DEMO / 06 · Demo ready
Demand and inventory lab
Demand forecasting baselines with rolling-origin backtests and a synthetic replenishment simulator for service level and holding cost trade-offs.
What decision is supported
How much stock to reorder and when, given a demand forecast with known error, so that a chosen service level is met without carrying more inventory than necessary.
Who uses it
A planner at a fictional distributor choosing a reorder policy, and an analyst checking whether a forecast method is better than the naive baseline on a proper backtest.
What data enters
Authored synthetic weekly demand histories for a set of fictional products, with seasonality and promotions written into the generator and documented.
What is computed
Rolling-origin backtests of several baseline forecasters with error metrics per horizon, then a replenishment simulation that turns forecasts into orders under a policy and records stockouts, fill rate and holding cost across a grid of policy settings.
What action is suggested
A policy setting per product with its simulated service level and holding cost, and a plain statement of which forecaster beat the naive baseline on the backtest and which did not.
What evidence supports it
Backtest errors and simulated fill rates are computed on the synthetic fixture and labelled demo. They describe the generator, not a real supply chain.

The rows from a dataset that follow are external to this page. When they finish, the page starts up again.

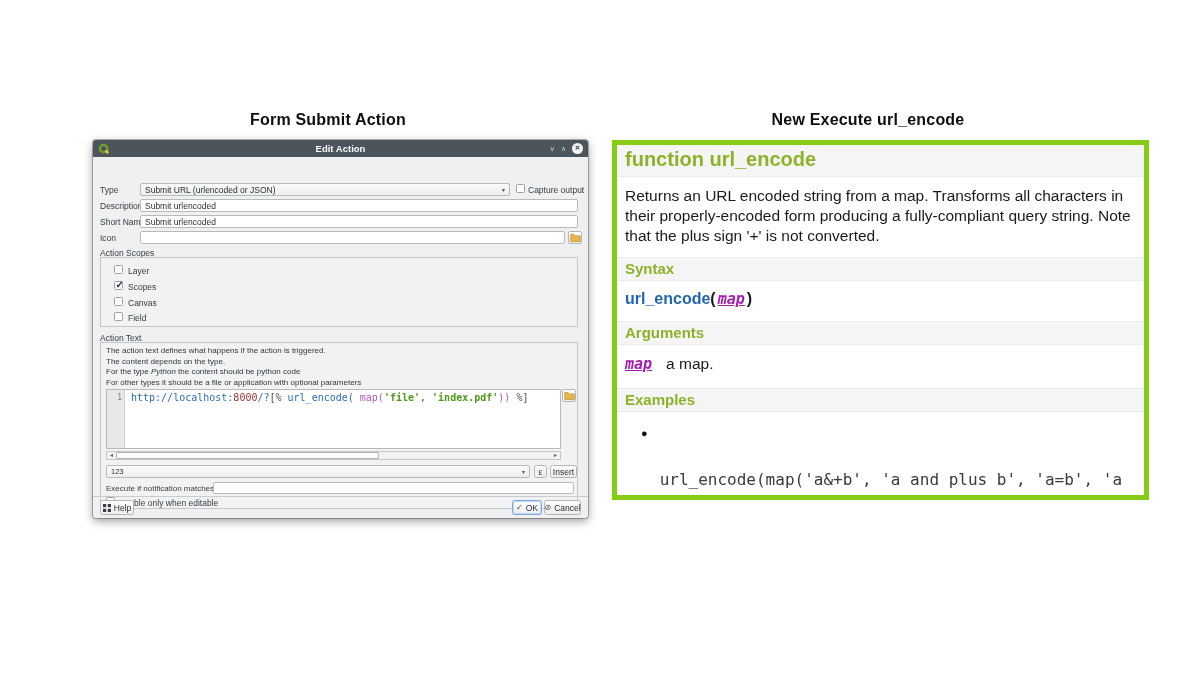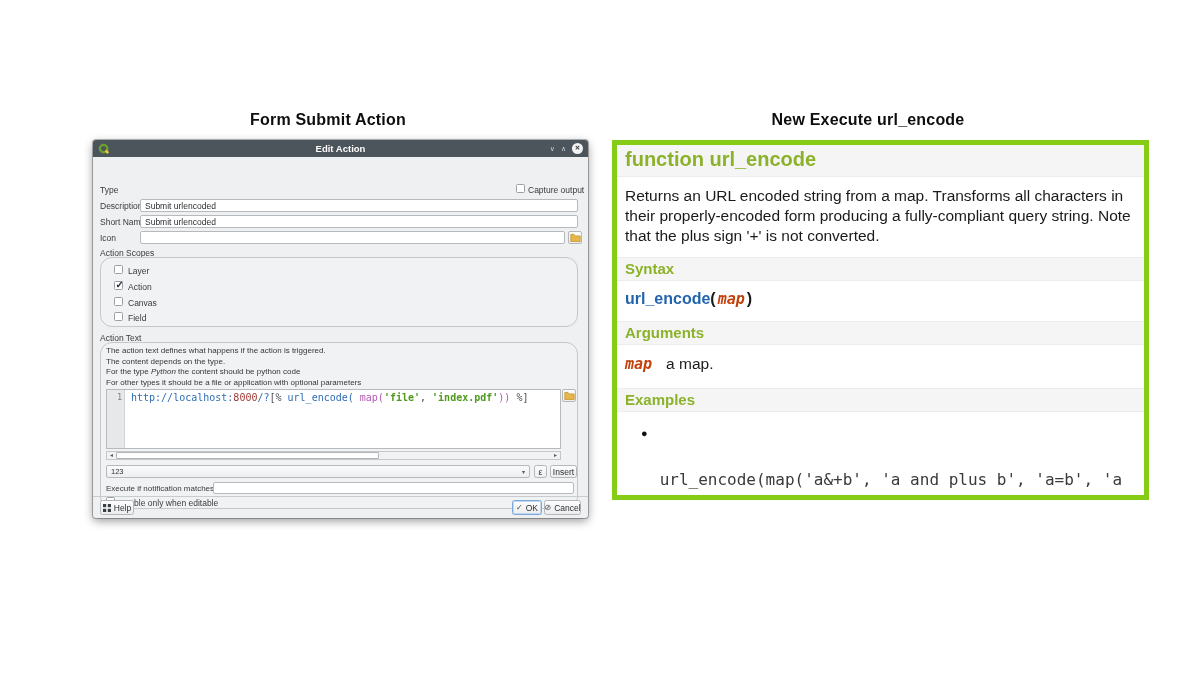--- a/index.html
+++ b/index.html
@@ -124,6 +124,10 @@
     <div class="dlg-body">
 
       <div class="lbl" style="left:7px; top:28px;">Type</div>
+      <div class="fld combo" style="left:47px; top:26px; width:370px; height:13px;">
+        <span>Submit URL (urlencoded or JSON)</span>
+        <span class="dd-arrow">▾</span>
+      </div>
       <span class="checkbox" style="left:423px; top:27px;"></span>
       <div class="lbl" style="left:435px; top:28px;">Capture output</div>
 

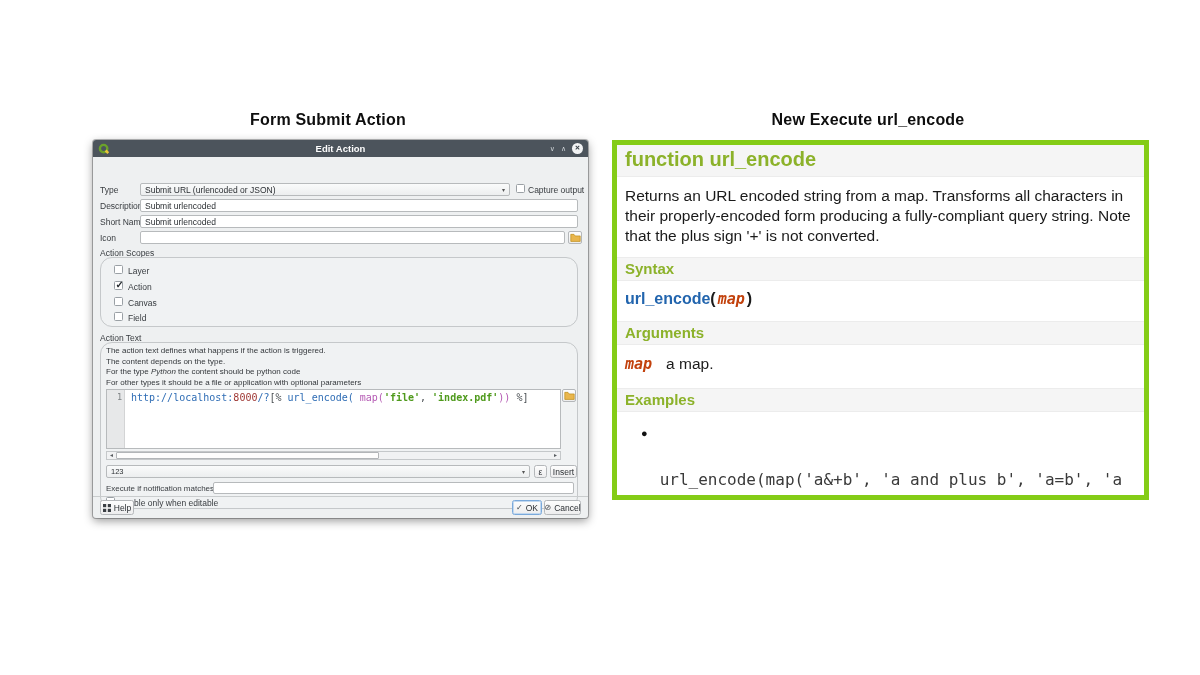--- a/index.html
+++ b/index.html
@@ -41,7 +41,7 @@
                     font-weight:bold; color:#23282c; }
   .checkbox.checked .tick { display:block; }
 
-  .groupbox { position:absolute; border:1px solid #c5c8ca; border-radius:12px; background:#f0f2f3; }
+  .groupbox { position:absolute; border:1px solid #c5c8ca; border-radius:0; background:#f0f2f3; }
 
   .iconbtn { position:absolute; width:14px; height:13px; background:linear-gradient(#fdfdfd,#ededee);
              border:1px solid #b4b7ba; border-radius:2px; display:flex; align-items:center;

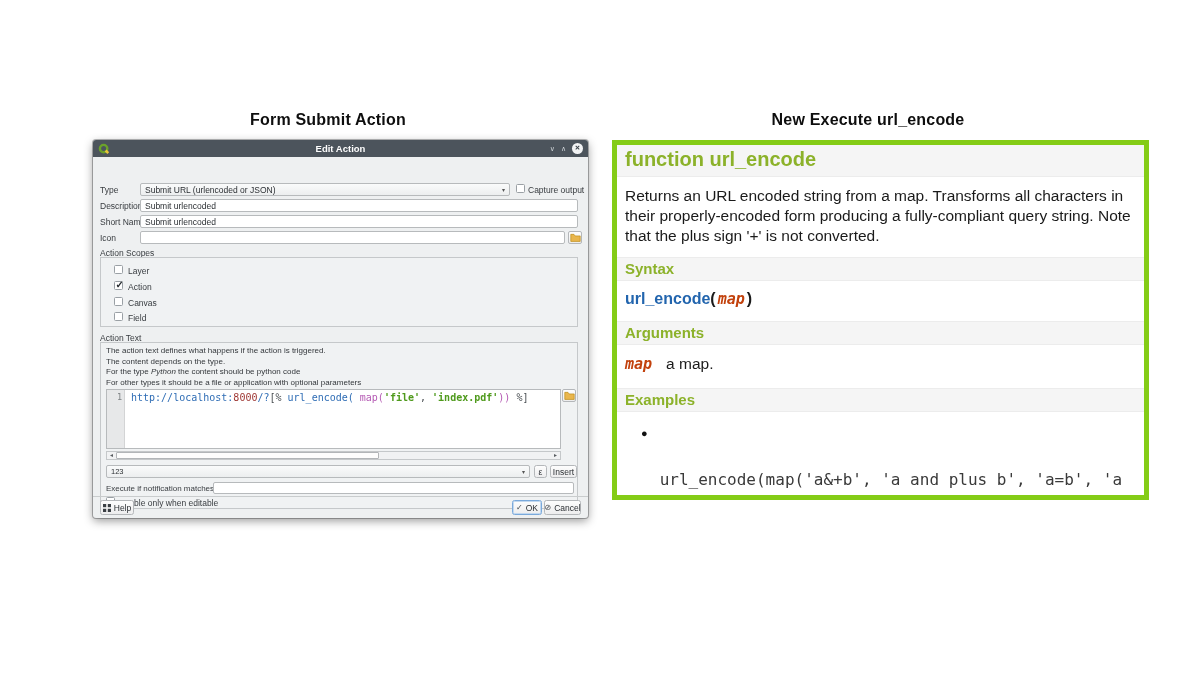--- a/index.html
+++ b/index.html
@@ -160,7 +160,7 @@
         <span class="checkbox checked" style="left:13px; top:23px;">
             <span class="tick">✓</span>
           </span>
-        <div class="lbl" style="left:27px; top:24px;">Action</div>
+        <div class="lbl" style="left:27px; top:24px;">Scopes</div>
         <span class="checkbox" style="left:13px; top:39px;"></span>
         <div class="lbl" style="left:27px; top:40px;">Canvas</div>
         <span class="checkbox" style="left:13px; top:54px;"></span>

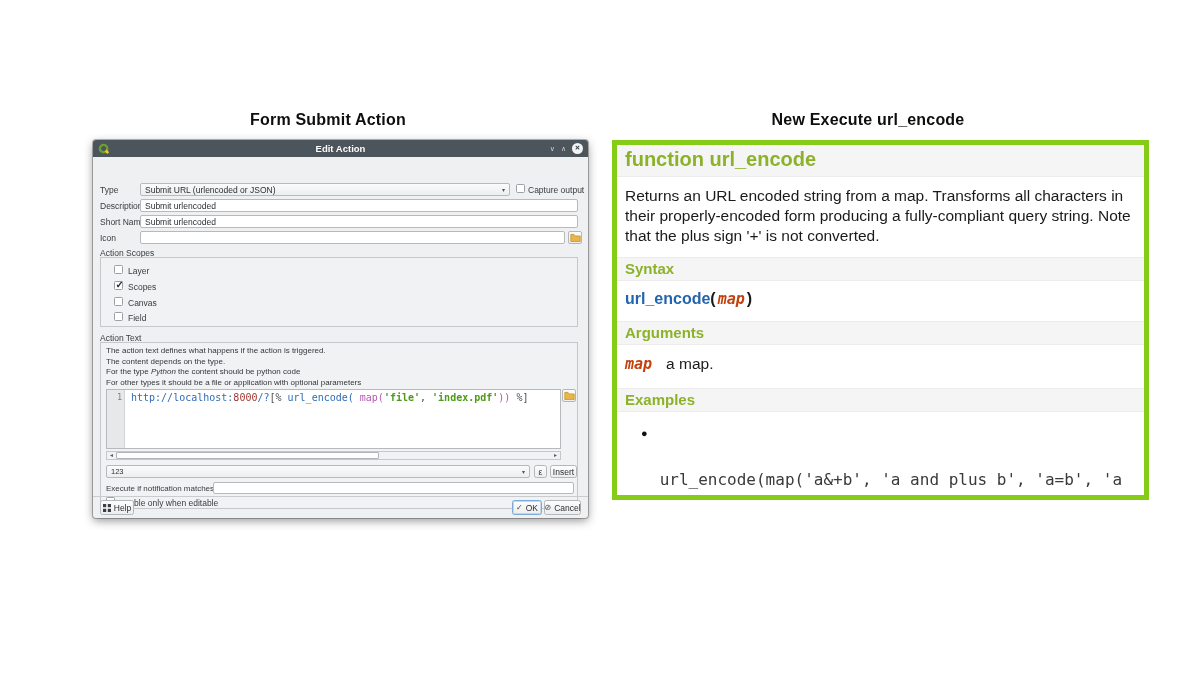--- a/index.html
+++ b/index.html
@@ -86,7 +86,7 @@
   .syntax-line { padding:9px 8px 8px; font-size:16px; color:#111; }
   .fn-name { color:#2265ae; font-weight:bold; }
   .paren { color:#1a1a1a; font-weight:bold; }
-  .arg-name { color:#c2410c; font-style:italic; font-weight:bold; font-family:"DejaVu Sans Mono",monospace; font-size:15px; }
+  .arg-name { color:#a21caf; font-style:italic; font-weight:bold; font-family:"DejaVu Sans Mono",monospace; font-size:15px;text-decoration:underline; }
   .args-row { padding:10px 8px 10px; font-size:15.5px; display:flex; align-items:baseline; gap:14px; }
   .examples { padding:10px 8px 8px 24px; display:flex; gap:12px; }
   .ex-bullet { font-size:11px; color:#111; margin-top:5px; }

No metric is claimed for this project. Anything computed by the repository on its synthetic fixture carries the label demo.
What fails or is uncertain
- Lead times are fixed in the fixture; variability in supply is not modelled.
- Costs are demo units chosen to show the trade-off shape, not calibrated to any business.
- Forecasters are baselines by design; the point of the lab is the evaluation discipline, not the model.